From Hormones to Horses: How Veterans Are Finally Getting Help for Brain Injuries

Brandon Alt’s transition from combat Marine to college student was stormy — the Afghanistan veteran fought headaches and pain, memory loss, a bad temper.

Then came the seizures, knocking him to the ground, paralyzing him for dark, lost stretches of time.

Like many post-9/11 vets, Alt believed his symptoms were related to post-traumatic stress. The infantry Marine had provided security for Army dustoff operations near Marjah, protecting medics and helping retrieve the gruesomely wounded, usually under heavy fire — a harrowing experience that left its scars.

The seizures were a clue, however, that something other than PTSD might be going on in Alt’s brain. While seizures can be caused by psychological trauma, they are more commonly linked to a physical problem such as chemical imbalance, tumor or stroke. In Alt’s case, they were attributed to a traumatic brain injury, or TBI, caused by the numerous bumps and blast exposure he experienced while deployed.

Prior to his first grand mal seizure, the kind that causes muscle contractions and loss of consciousness, Alt never had been seen by a neurologist or received a brain scan. A glance at a post-seizure MRI was all it took for a physician to tell Alt he had a TBI.

Four years of trying nearly everything, from conventional medicine to non-traditional therapies, followed. Cannabidiol and medical marijuana. Anti-seizure medications. Antidepressants. Antipsychotics. But finally he found a treatment that let him sleep again, revived his energy levels, boosted his memory and stopped the seizures. He hasn’t had one since 2018.

“I’d had multiple overdoses. I was suicidal all the time. I felt like there was no way that I was ever going to get better and that I was just screwed up,” Alt said during an interview from his home in Denver. “It took a podcast for me to figure out what helped. How scary is that?”

For years, treatment for traumatic brain injury has proven elusive. First, military leadership was hesitant to confront the problem, then slow to act. But even when decisions were made to start more aggressively combating the burgeoning issue that was blighting so many veterans, medical science was far behind. Brain damage is irreversible, and most treatments and therapies seek to address symptoms and restore function by training the brain to operate differently.

As Generation Z appears hesitant to enlist in part because of the possibility of physical injury or psychological trauma, the Defense Department is moving to embrace a brain health approach it hopes will serve current members well now and prevent head injuries in future troops, unveiling a new strategy this year that could reshape how the agency handles TBI.

“We want you in for the long haul. We want you to have a highly functional and productive life when you leave the military,” said Katherine Lee, a senior health policy analyst with DoD and a force behind the department’s recently unveiled brain health strategy. “These monitoring programs, documentation of brain threats, understanding the late and long-term effects [of injury] and putting mitigation strategies in place is based on trying to have you perform at your highest levels.”

And as the nearly 460,000 service members and veterans with TBI age, understanding the lasting effects, treating TBI and providing long-term care will be key to helping them live full lives, according to advocates and physicians.

But for affected service members and veterans, there are signs that effective treatment is beginning to come into view. Medical research is finally yielding results in the area of concussion detection as well as treatment.

One treatment that might be able to do more than manage symptoms — hormone replacement therapy.

Alt learned about that treatment from a podcast featuring Dr. Mark Gordon, a family medicine physician at the University of Southern California, who has studied hormone replacement and reducing inflammation as treatments for TBI. TBI often impacts the pituitary gland, harming hormone production and causing a cascade of medical ailments for those afflicted.

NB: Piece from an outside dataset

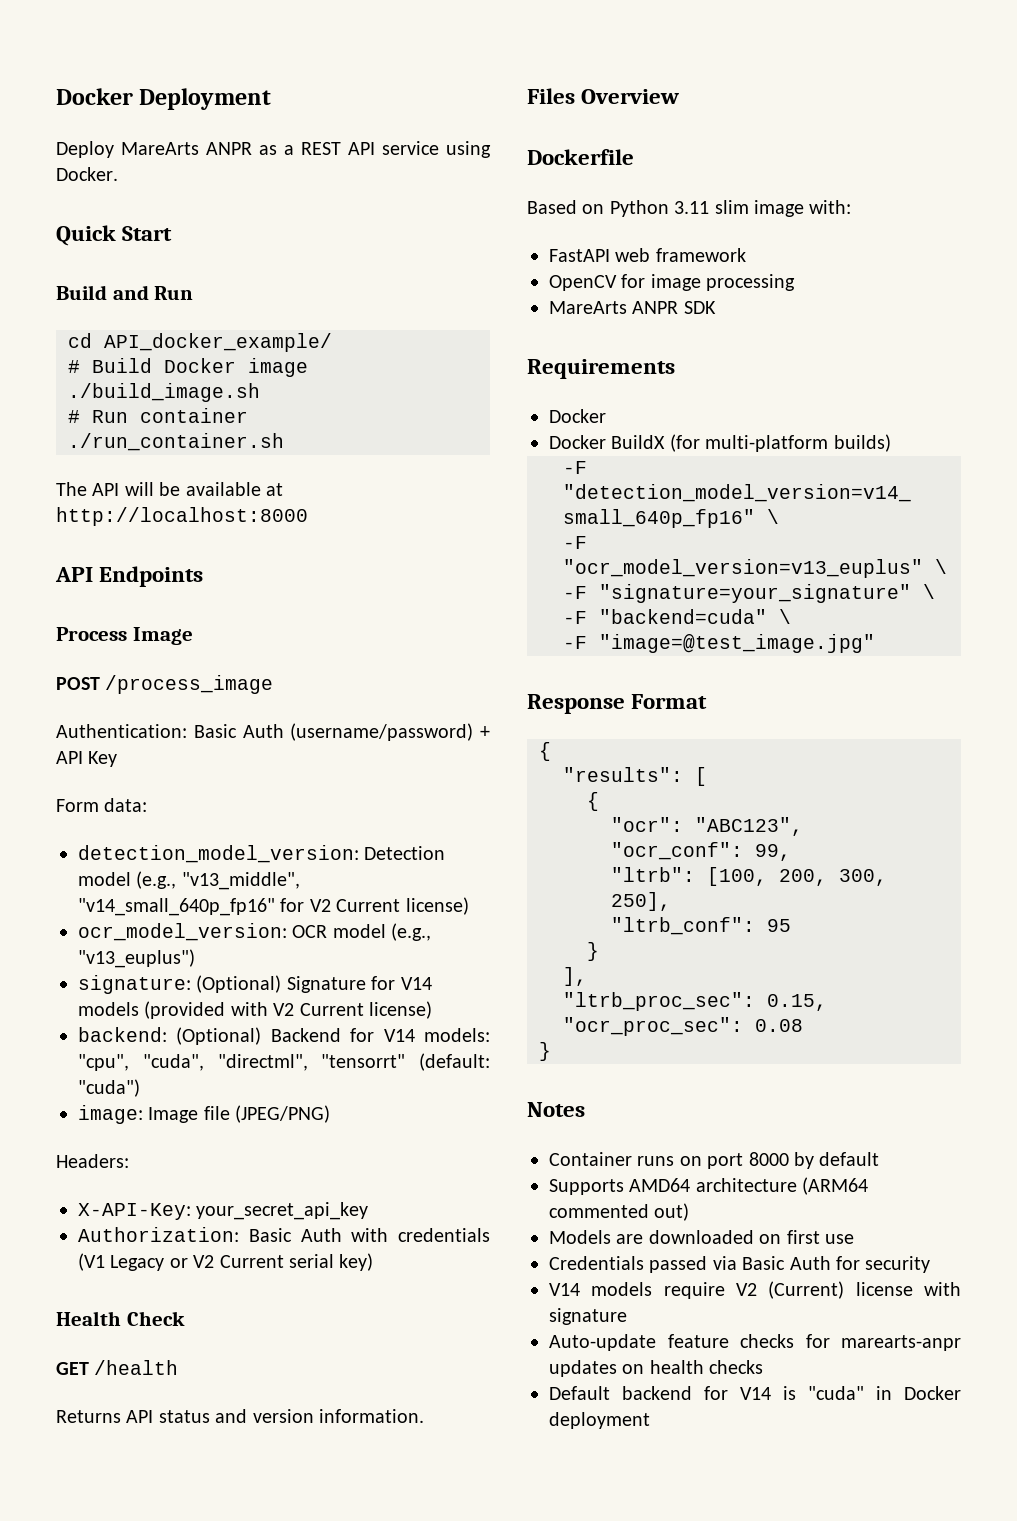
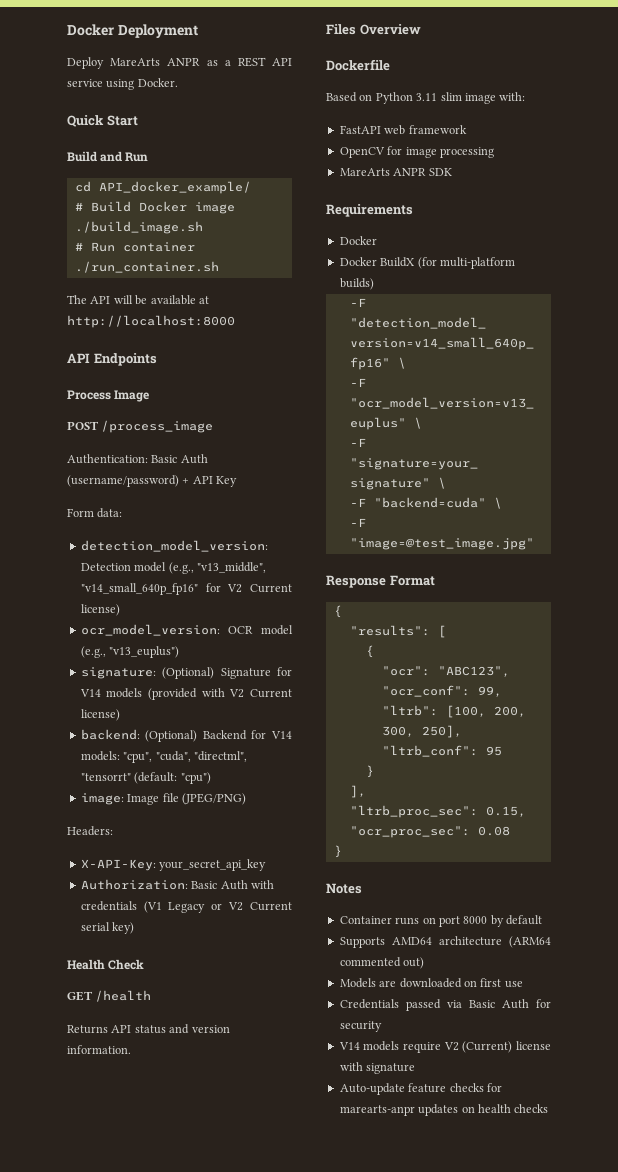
- backend: (Optional) Backend for V14 models: "cpu", "cuda", "directml", "tensorrt" (default: "cuda")
+ backend: (Optional) Backend for V14 models: "cpu", "cuda", "directml", "tensorrt" (default: "cpu")
- Default backend for V14 is "cuda" in Docker deployment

Alt had his hormone levels checked and was put on human growth hormone as well as testosterone. Having tried so many different things across the years, he wasn’t too optimistic.

Three weeks later, his mood and energy levels lifted. He slept better. And in eight weeks, he reached a “natural state of homeostasis.”

“I felt foggy and depressed and anxiety-ridden and wasn’t getting any sleep from the time I got out of the Marine Corps in 2012 until 2018 … that’s when I finally started hormone replacement therapy full time, and I’m not going to stop until I die,” Alt said.